BACKGROUND OF THE INVENTION

Filter inductors have seen widespread use in linear and switching power supplies. Low pass filters are required in almost every power conversion application to reduce input and output ripple currents of a power supply. In linear converters where sinusoidal AC inputs are rectified to various DC levels, low-pass filters are required to prevent the undesired AC components from appearing at the output terminals of the converter. In switching power supply converters the inductor requirements are even greater. In addition to the low-pass filter requirements of the switching converter, inductors are used to store and transfer energy, and to block or reduce large current pulses during each switching cycle. All switching power supply converters switch a DC voltage at a relatively high frequency, transform the signal, then rectify the high frequency AC to a DC output. As a result of the high frequency switching and large current pulsing, Electromagnetic Interference (EMI) filters are required to block voltage spikes, switching harmonics, and associated noises generated within the switching converter. EMI filters are also required to reduce susceptibility problems due to conducted and radiated interferences from the outside world.

Typically, a low-pass or EMI filter consists of some type of series inductance and associated shunt capacitance. The series inductance must have the characteristics of a high value of inductance with a low series resistance, resulting in a relatively low power loss for the filter. A filter may also consist of multiple series and common mode inductance stages separated by shunt capacitance between each stage for maximum low-pass and EMI filtering of a DC signal. In the past, this has been achieved by winding a single coil about a magnetic core for each discrete inductance requirement. Magnetic integration can be used to combine multiple series and common mode windings on a single magnetic core resulting in inductor designs of lower cost, size, weight and even improved efficiency.

SUMMARY OF THE INVENTION

The present invention disclosed and claimed herein comprises an integrated magnetic filter. The magnetic filter includes a magnetic core structure for providing a substantially enclosed magnetic path. A first common mode winding is wound about the magnetic path of the magnetic core and having an input and an output. A first leakage inductance is associated with the first common mode winding. A second common mode winding is wound about the magnetic path of the magnetic core with an input and an output. A second leakage inductance is associated with the second common mode winding. The first and second common mode windings are operable to offset the magnetic flux induced in the magnetic path when substantially identical and opposite currents are input to the first and second common mode windings.

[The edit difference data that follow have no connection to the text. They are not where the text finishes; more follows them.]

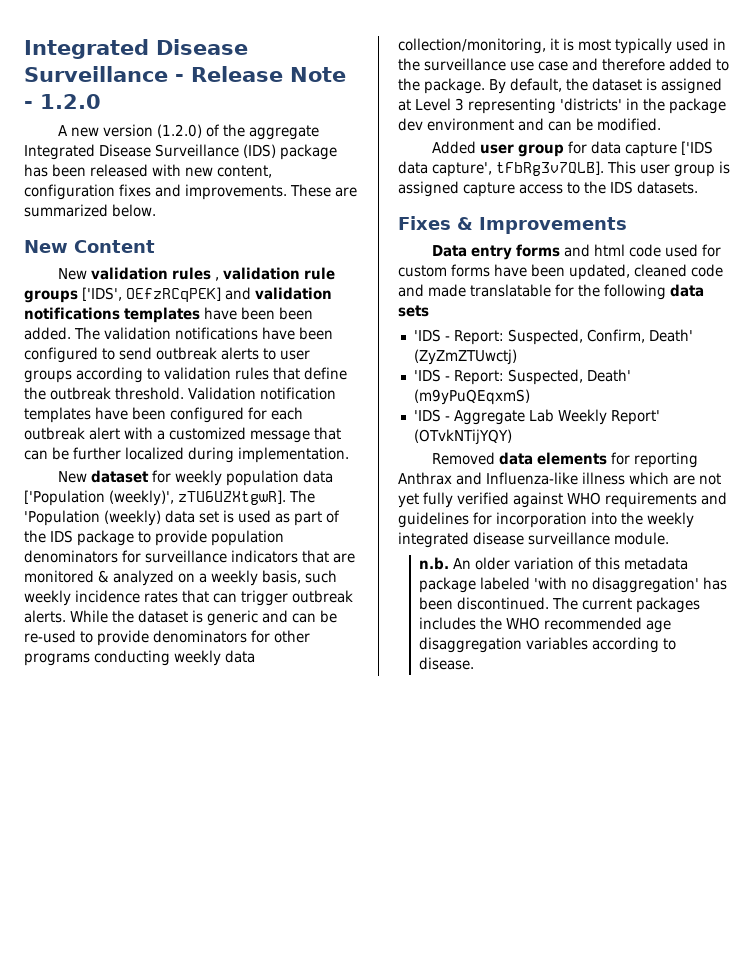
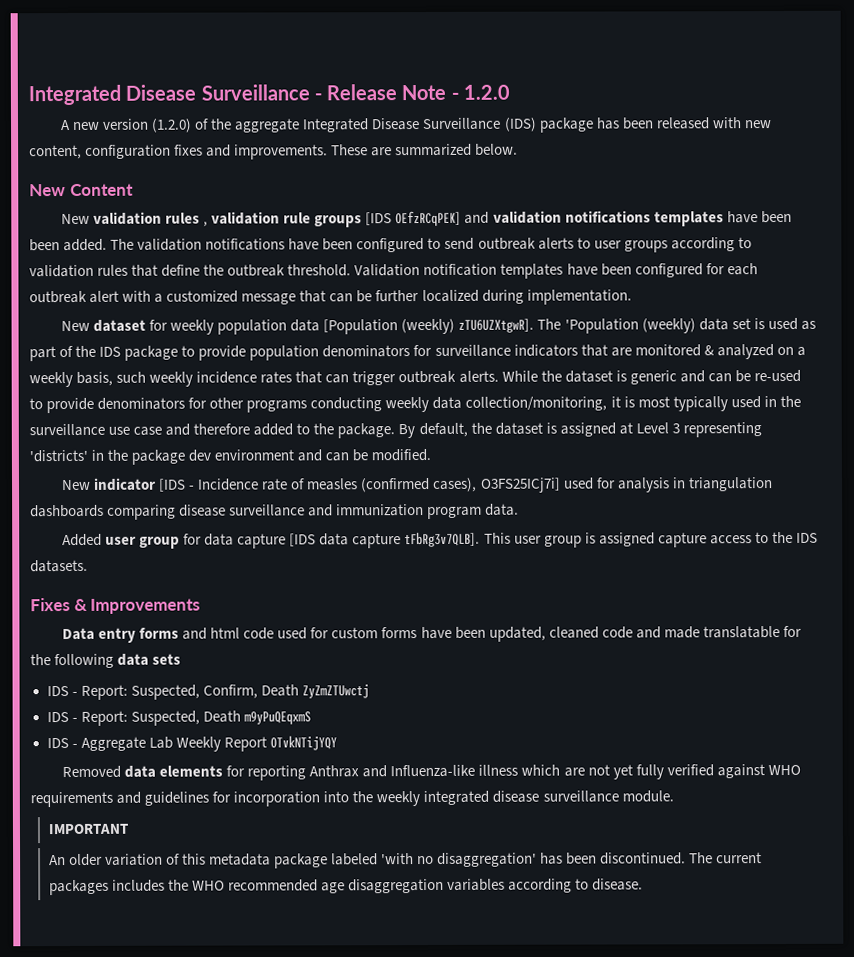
[82,287,122,301] ['IDS', -> [365,212,393,226] [IDS
[24,490,174,506] ['Population (weekly)', -> [323,318,456,335] [Population (weekly)
(661, 124) none -> [62,477,773,493] [30,503,520,520] // New indicator [IDS - Incidence rate of measles (confirmed cases), O3FS25ICj7i] used for analysis in triangulation dashboards comparing disease surveillance and immunization program data.
[681,141,714,155] [398,161,492,177] ['IDS data capture', -> [289,533,402,549] [IDS data capture
[413,329,441,342] 'IDS -> [46,686,69,697] IDS
[648,329,693,342] [413,349,517,365] [413,369,631,385] [413,389,530,405] [413,409,441,422] Death' (ZyZmZTUwctj) // 'IDS - Report: Suspected, Death' (m9yPuQEqxmS) // 'IDS -> [260,684,369,699] [46,710,311,726] [46,738,69,749] Death ZyZmZTUwctj // IDS - Report: Suspected, Death m9yPuQEqxmS // IDS
[610,410,660,425] [413,429,512,445] Report' (OTvkNTijYQY) -> [223,735,337,752] Report OTvkNTijYQY
[419,557,450,570] n.b. -> [47,823,128,835] IMPORTANT //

In another aspect of the present invention, the first and second common mode windings can be disposed on a toroidal magnetic structure or on a rectangular magnetic structure such that they are disposed at diametrically opposite ends of the magnetic core structure to provide maximum leakage inductance between the first and second common mode windings.

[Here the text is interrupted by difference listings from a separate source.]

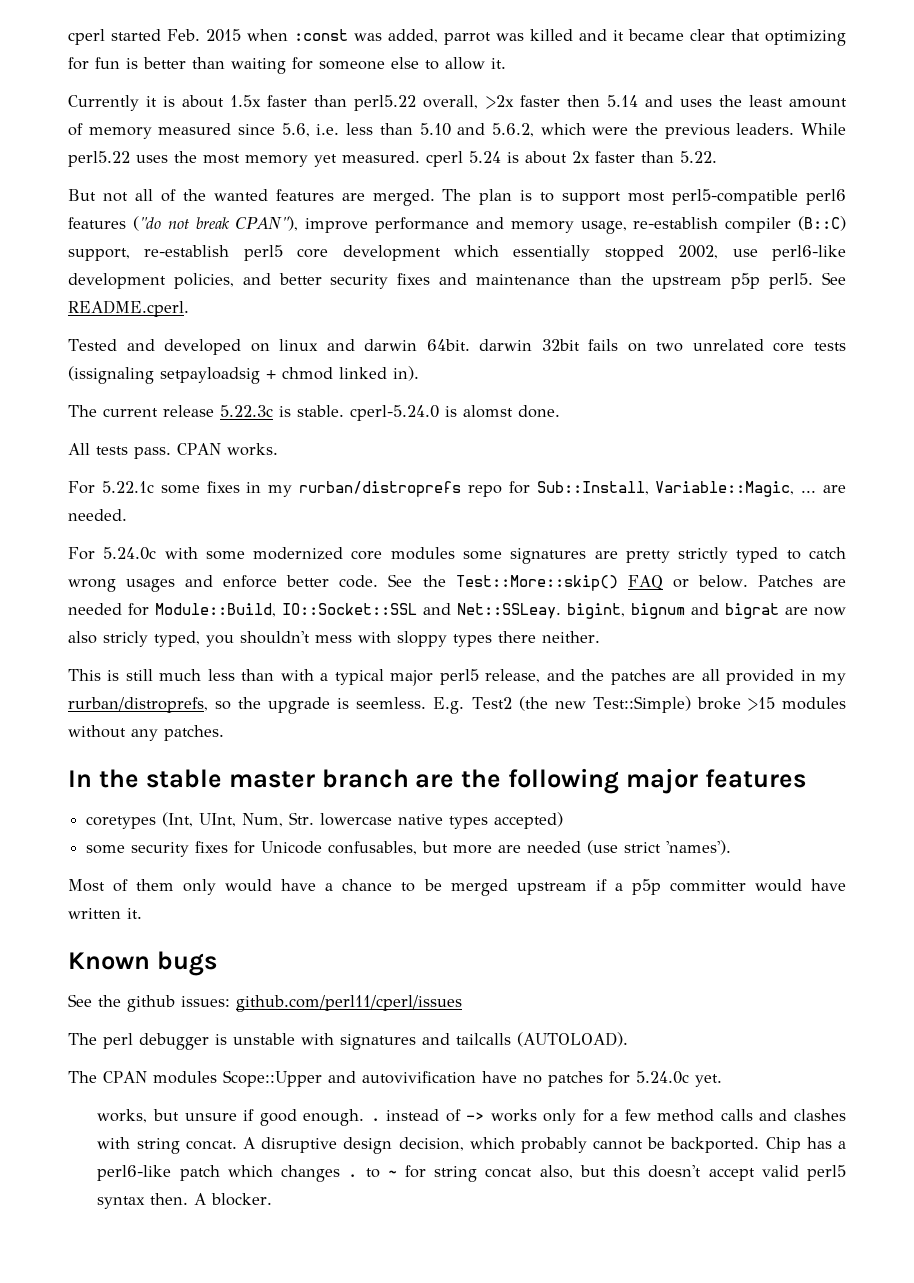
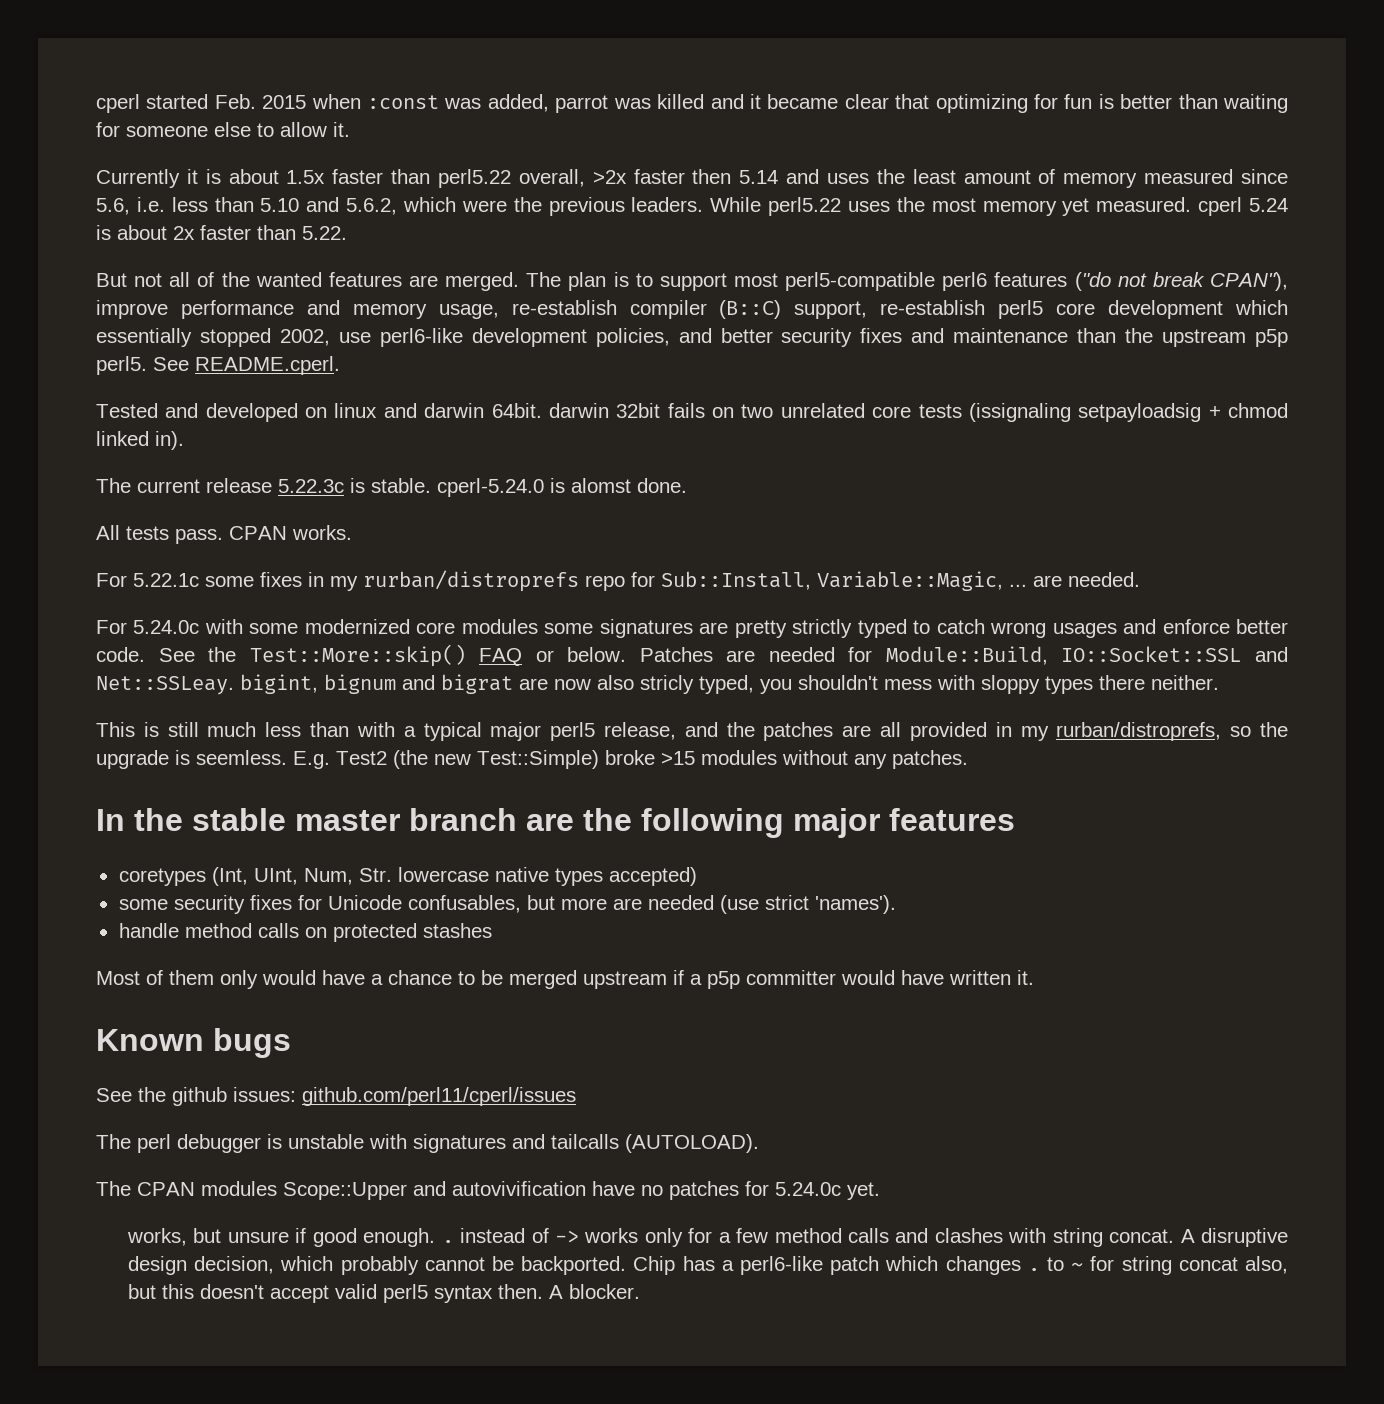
(732, 847) none -> [118,923,492,942] // handle method calls on protected stashes

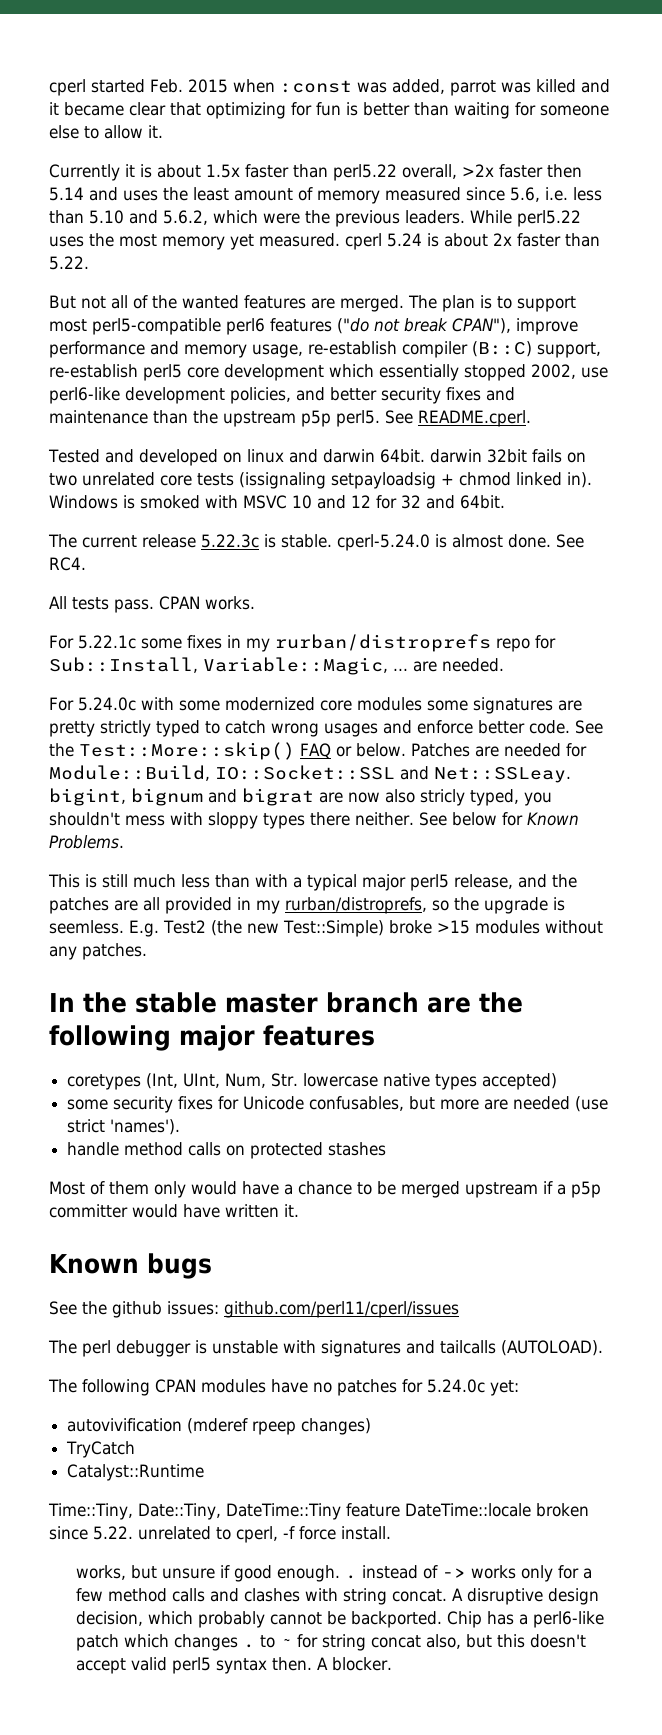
(184, 440) none -> [49,495,505,509] Windows is smoked with MSVC 10 and 12 for 32 and 64bit.
[571,478,631,493] alomst -> [452,534,503,548] almost
(687, 485) none -> [556,534,584,548] [49,557,86,571] See RC4.
(1219, 682) none -> [418,812,579,826] [49,835,124,849] See below for Known Problems.
(131, 1188) none -> [82,1379,150,1396] following
[283,1181,586,1200] Scope::Upper and autovivification -> (266, 1386) none
[847,1182,880,1200] yet. -> [489,1380,519,1396] [67,1418,372,1435] [66,1441,136,1458] [67,1464,205,1481] [48,1503,589,1520] [49,1526,391,1543] yet: // autovivification (mderef rpeep changes) // TryCatch // Catalyst::Runtime // Time::Tiny, Date::Tiny, DateTime::Tiny feature DateTime::locale broken since 5.22. unrelated to cperl, -f force install.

In a yet further aspect of the present invention, the magnetic core structure includes first, second and third legs disposed parallel to each other with the second leg disposed between the first and third legs. The first and second legs are connected on either ends thereof by first and second bridging portions such that they are disposed a predetermined distance apart. In a similar manner, the second and third legs are connected at either ends thereof by third and fourth bridging portions, respectively. The first and second common mode windings are wound about the first and second bridging portions such that they are disposed a predetermined distance apart. A primary winding is provided that is disposed about the second leg wherein the inductance of the primary winding is isolated from all other inductances.

In a yet further aspect of the present invention, third and fourth windings are provided which are wound about the third and fourth bridging portions, respectively. Third and fourth leakage inductances are associated with the third and fourth common mode windings, respectively. The third and fourth common mode windings are operable to provide a substantially zero net flux in the magnetic structure when substantially identical and opposite currents are input thereto.

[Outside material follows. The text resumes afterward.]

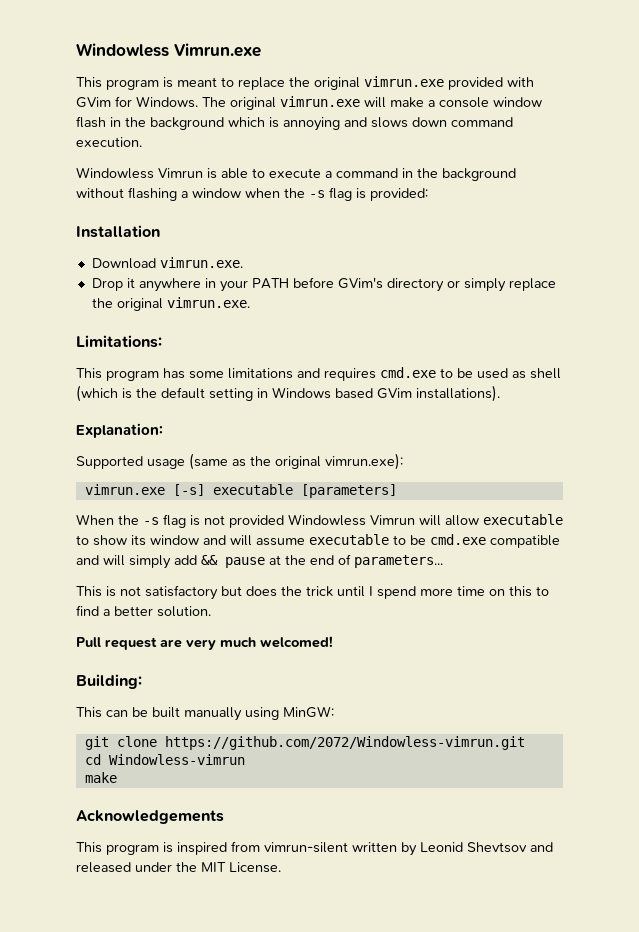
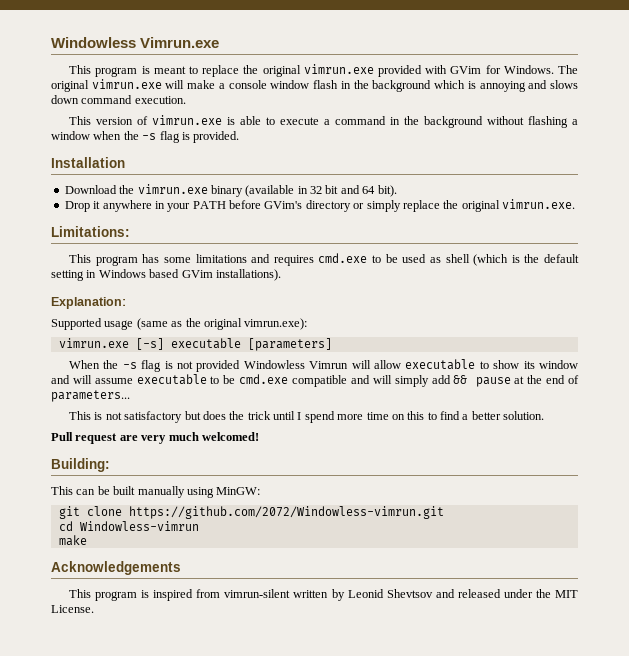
[76,167,203,179] Windowless Vimrun -> [69,115,223,125] This version of vimrun.exe
[370,188,428,201] provided: -> [193,131,240,143] provided.
[159,257,243,268] vimrun.exe. -> [119,184,397,197] the vimrun.exe binary (available in 32 bit and 64 bit).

In a yet further aspect of the present invention, a second primary winding is wound about the first and third legs of the magnetic structure wherein the inductance of the second primary winding is magnetically isolated from all other inductances.

BRIEF DESCRIPTION OF THE DRAWINGS

For a more complete understanding of the present invention and the advantages thereof, reference is now made to the following description taken in conjunction with the accompanying Drawings in which:

FIG. 1 illustrates a diagram of a magnetic core structure with two common mode windings and a primary winding disposed thereabout;

FIG. 2 illustrates a magnetic core structure with four common windings and a single primary winding;

FIG. 3 illustrates an alternate embodiment of the structure of FIG. 2 utilizing a toroidal magnetic core structure;

FIG. 4 illustrates a magnetic core structure having first, second and third legs with common windings disposed on the first and third leg and a primary winding disposed on the second leg;

FIG. 5 illustrates a schematic diagram showing one interconnection of the inductors of FIG. 4;

FIG. 6 illustrates the embodiment of FIG. 4 and implementing a second primary winding on the first and third legs;

FIGS. 7a-7c illustrate schematic diagrams of the inductive elements resulting from the configuration of FIG. 6;

FIGS. 8a-8c illustrate exemplary interconnection schemes; and

FIGS. 9a and 9b illustrate alternate interconnection schemes.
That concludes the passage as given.